Shanahan, a registered nurse, who sees herbs as an underutilized form of preventative medicine, recently converted her 18-acre vegetable farm to herbs and specialty crops.
"The vegetable market is increasingly competitive," she said, "so we became interested in defining our niche."
She now has fields of certified-organic chamomile, holy basil, and elderberries, and has converted a shipping container into a large-scale drying shed.

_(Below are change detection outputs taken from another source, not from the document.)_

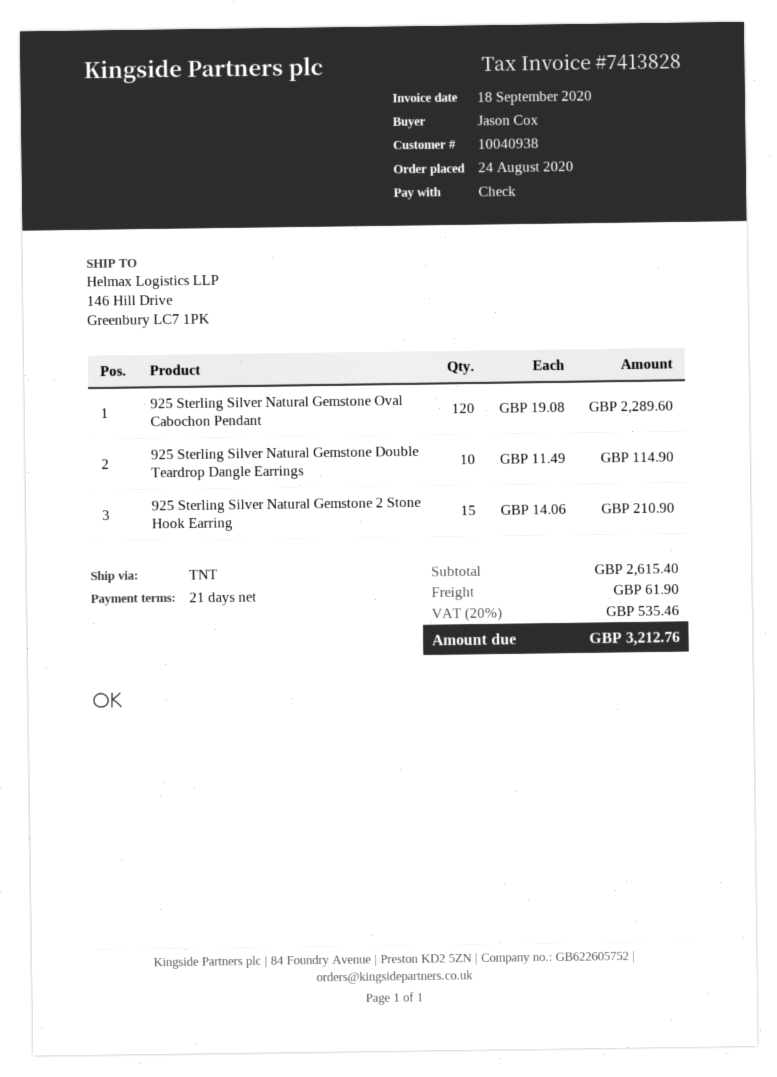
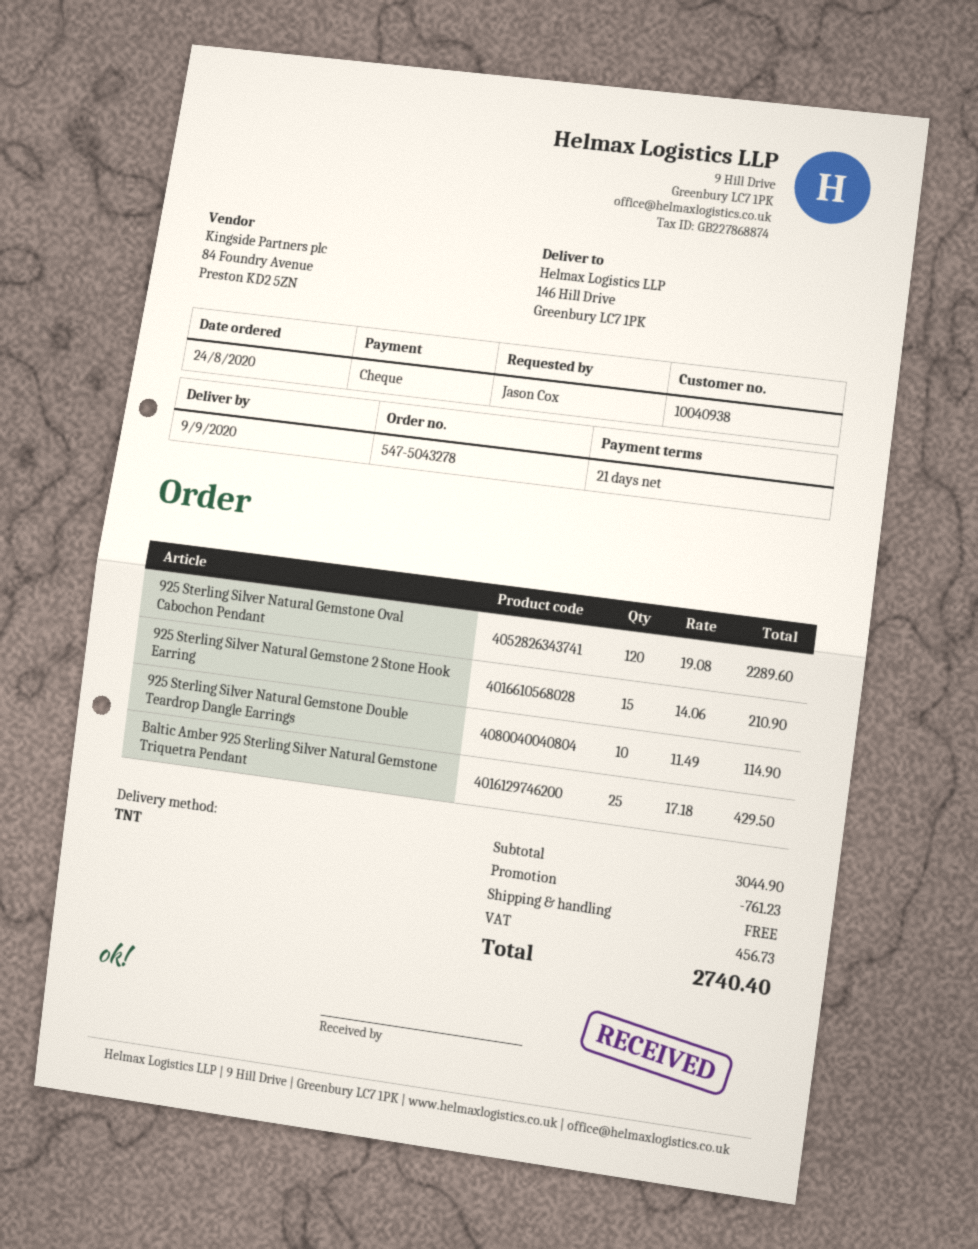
Baltic Amber 925 Sterling Silver Natural Gemstone Triquetra Pendant: none -> 25 x 17.18 = 429.50
subtotal: 2615.40 -> 3044.90
discount: none -> 761.23
shipping: 61.90 -> 0.00
tax: 535.46 -> 456.73
total: 3212.76 -> 2740.40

But she won't set up her own apothecary.
"I don't want to risk my nursing license," she said, "because then I'm seen as manufacturing drugs."
Others are forging ahead. Lancaster Farmacy has sold herbs and herbal remedies through a community-supported medicine program since 2009.
Recently, it has been joined by lots of newcomers.
Nicole Bauza, 27, of Schwenksville, launched Oma Herbal Teas last year, planting a garden of chamomile, lemon balm, holy basil, and more in her compact garden, and foraging the rest - things like nettles and raspberry leaves.
David Ryle, 38, of Jubilee Hill Farm in East Coventry, has also been brewing an herbal-tea business. His is based in holy basil, or tulsi, an herb with anti-inflammatory and stress-reducing properties. He has been at it six years and now sells more than 400 boxes of tea a month.
He also grows vegetables, but "the tea is getting bigger, so we're kind of pushing all our chips into the middle of the table and going for it." After filling and ironing shut more than 70,000 tea bags by hand, he's looking into a machine to do the job.
There are more farms in the pipeline.
In Unionville, Chester County, Lauren Simko, 29, is planting her one-acre property to grow more of her own ingredients for her Arete Herbs, which sells teas, elixirs, and bitters weekly at the Kennett Square and East Goshen farmers' markets. She has a master's in public health and three years of herbalism training, but to her, the resurgence of plant-based medicine marks a return to folk wisdom.
And Katelyn Melvin, 27, an ethnobotanist by training, has been making tulsi bitters and elderberry syrup for three years as Tooth of the Lion Farm & Apothecary. Right now, she buys ingredients from local farmers, but starting next spring, she will grow them herself, on a farm an hour and a half north of the city in Orwigsburg.
Some customers use her creations as craft cocktail ingredients, while others seek health benefits.
She has noticed that herbs are having a moment.
"It definitely is trendy right now. There's different hashtags for herbalism," she said. (See: #plantwitch.) "That has its benefits and its drawbacks, because herbs are so complicated."
Althea Baird, 29, of Southwest Philadelphia's Dust Sun Apothecary is also ambivalent. She has been selling homegrown herbal remedies through Philly Foodworks, the local-food-buying club, for three years.
"There's a trend of white young people, yuppies and hipsters, starting businesses like this," she said, "but it is such an old thing."
For example, she pointed to a tradition of medicinal herbs in the city's Puerto Rican community. One of Baird's inspirations is Iris Brown, a founder of the Las Parcelas gardens in Norris Square.
Marian Dalke, who now manages the gardens and a farm stand there, said that many older area residents still wanted rue for spiritual cleanses, hoja de bruja for ear infections, and chamomile for tea. "But getting into middle age and younger, it's less typical that people will have knowledge of the herbs," she said.
Herbalists are hoping to educate a new generation. Many, like Melvin and Shanahan, run regular workshops to that end. Whether they succeed will be critical to the success of their businesses.
Bauza, of Oma Herbal Teas, thinks they're off to a good start.
"I think, in the future, people will be as informed about what to do with herbs as they are about vegetables."